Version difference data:

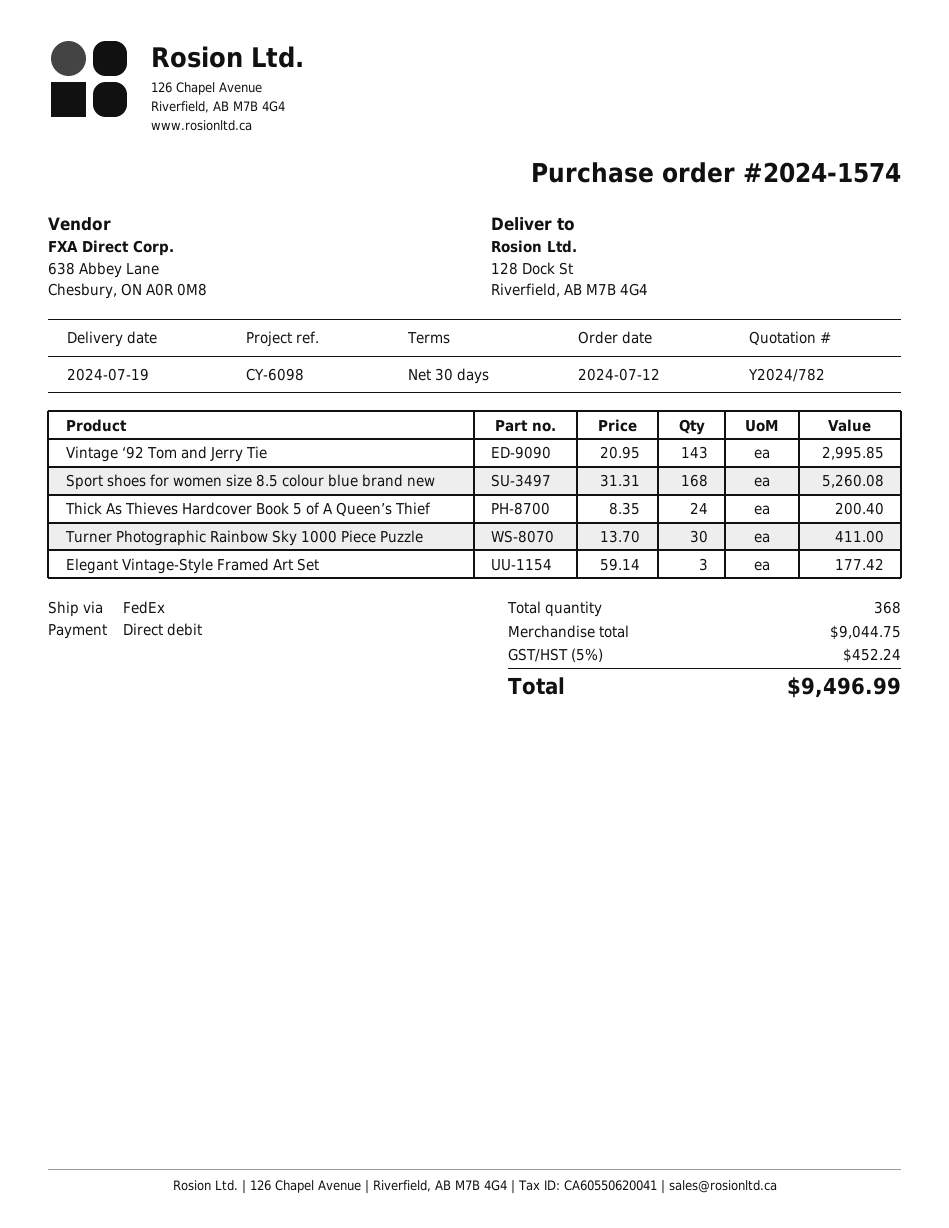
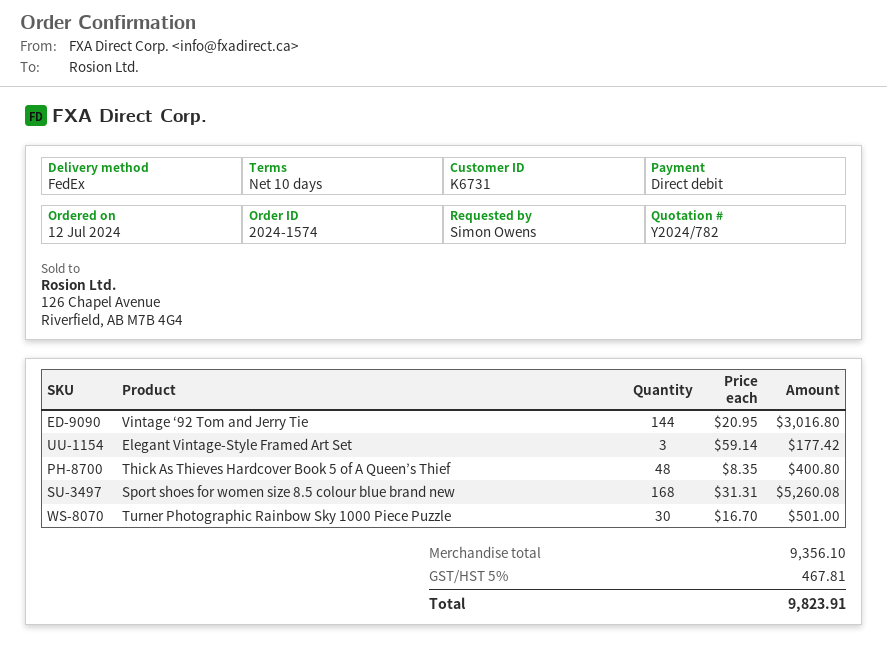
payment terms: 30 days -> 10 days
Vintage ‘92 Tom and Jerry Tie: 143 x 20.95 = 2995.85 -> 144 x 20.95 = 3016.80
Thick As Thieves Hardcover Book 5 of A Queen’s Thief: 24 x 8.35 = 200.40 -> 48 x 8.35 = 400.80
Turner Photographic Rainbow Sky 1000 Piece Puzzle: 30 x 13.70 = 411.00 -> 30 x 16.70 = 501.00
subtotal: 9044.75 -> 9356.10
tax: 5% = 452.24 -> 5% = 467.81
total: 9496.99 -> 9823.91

DIRECTIONS FOR THIS TASK:
Keep every word of the data as it is when you write it out, but drop the pictures.

RESULT:
payment terms: 30 days -> 10 days
Vintage ‘92 Tom and Jerry Tie: 143 x 20.95 = 2995.85 -> 144 x 20.95 = 3016.80
Thick As Thieves Hardcover Book 5 of A Queen’s Thief: 24 x 8.35 = 200.40 -> 48 x 8.35 = 400.80
Turner Photographic Rainbow Sky 1000 Piece Puzzle: 30 x 13.70 = 411.00 -> 30 x 16.70 = 501.00
subtotal: 9044.75 -> 9356.10
tax: 5% = 452.24 -> 5% = 467.81
total: 9496.99 -> 9823.91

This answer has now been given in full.